(Structured diff data)

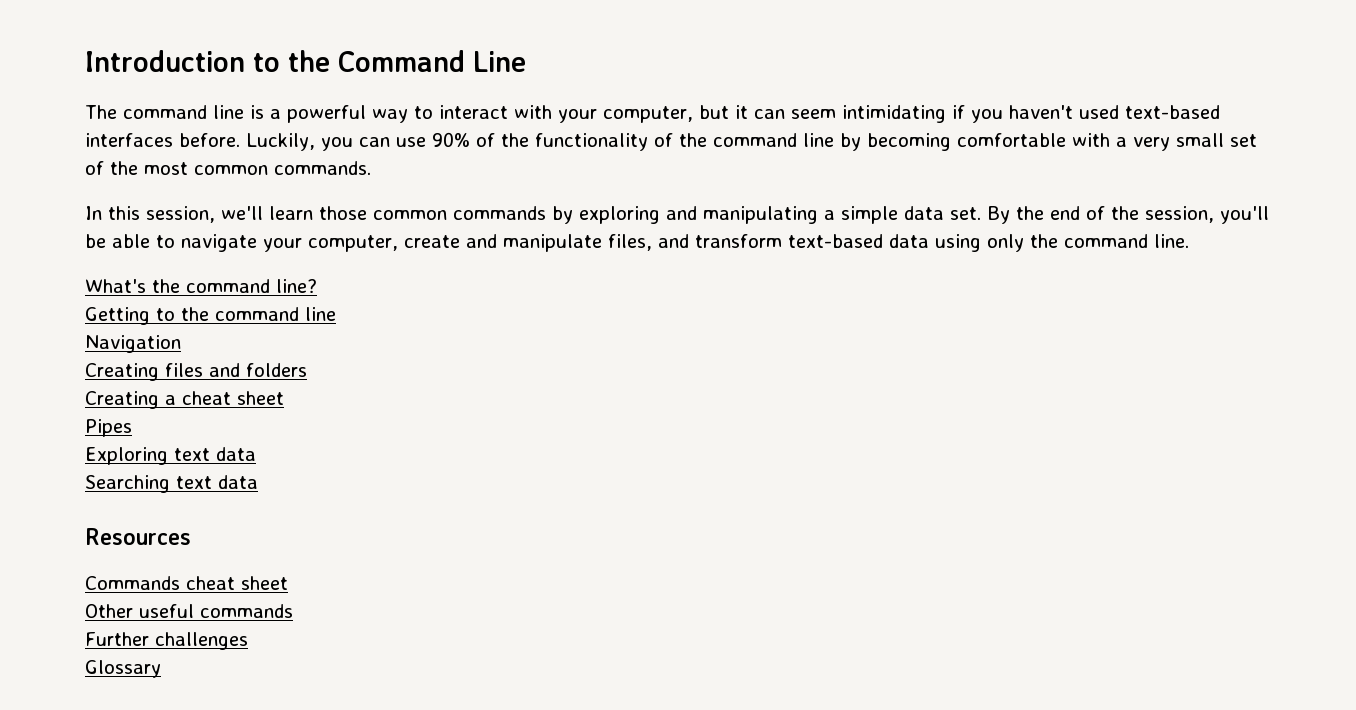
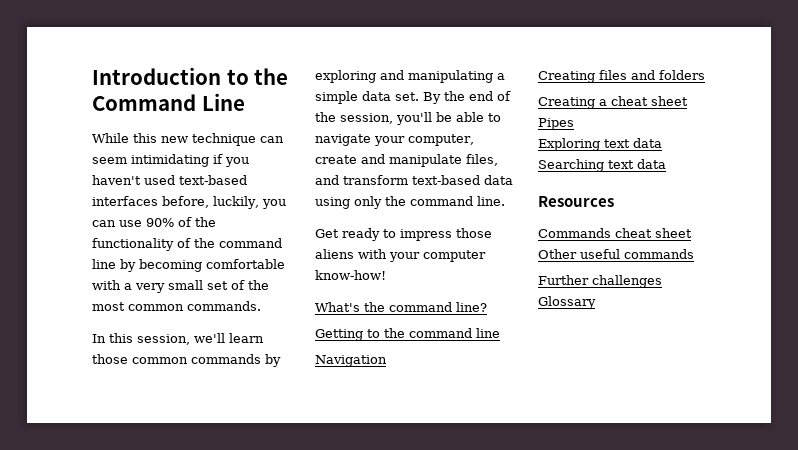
[85,105,748,123] The command line is a powerful way to interact with your computer, but it -> [92,133,256,146] While this new technique
[179,133,315,151] before. Luckily, -> [162,196,259,209] before, luckily,
(1189, 241) none -> [315,228,492,241] [315,249,486,262] [315,270,386,280] // Get ready to impress those aliens with your computer know-how!

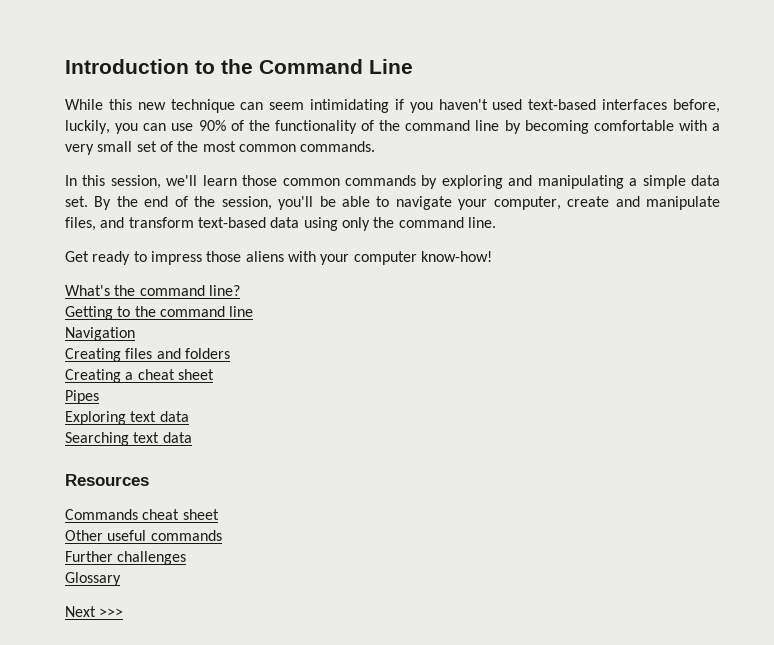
(596, 302) none -> [65,606,124,617] // Next >>>

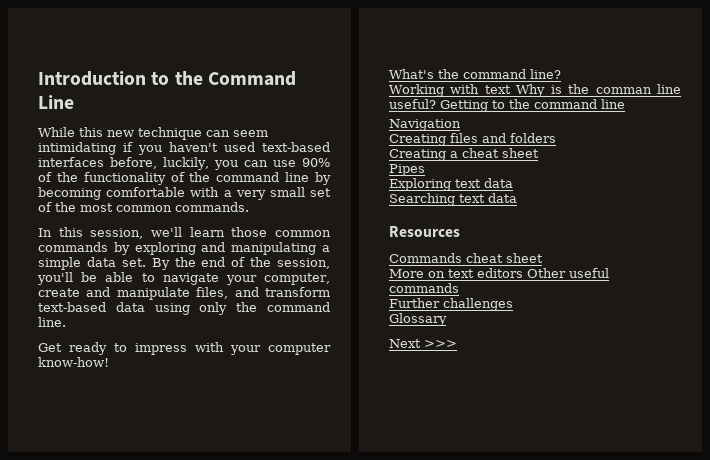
[206,251,284,262] those aliens -> (187, 349) none
(240, 290) none -> [389,84,681,97] [389,99,436,109] Working with text Why is the comman line useful?
(219, 514) none -> [389,268,523,278] More on text editors

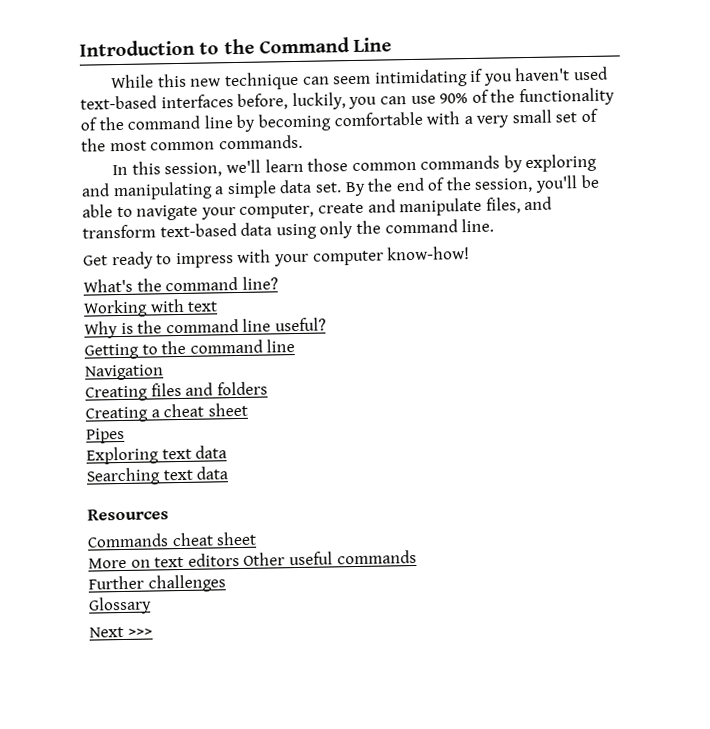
(511, 89) none -> (219, 306) //
[595,87,652,94] comman -> [165,318,239,334] command
(436, 104) none -> (326, 324) //

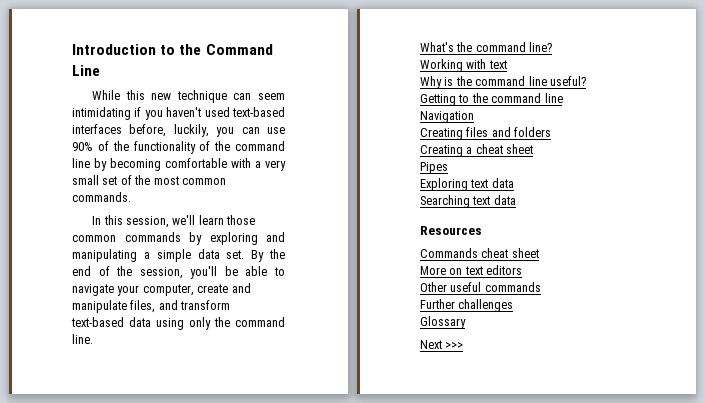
[83,246,471,270] // Get ready to impress with your computer know-how! -> (93, 339) none
(240, 560) none -> (523, 270) //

▶ _Assignment_:
Retype exactly, please, the span from the line holding "[206,251,284,262] those aliens" through the closing line of the data, both ends included, without the pictures.

▶ _Problem solution_:
[206,251,284,262] those aliens -> (187, 349) none
(240, 290) none -> [389,84,681,97] [389,99,436,109] Working with text Why is the comman line useful?
(219, 514) none -> [389,268,523,278] More on text editors

(511, 89) none -> (219, 306) //
[595,87,652,94] comman -> [165,318,239,334] command
(436, 104) none -> (326, 324) //

[83,246,471,270] // Get ready to impress with your computer know-how! -> (93, 339) none
(240, 560) none -> (523, 270) //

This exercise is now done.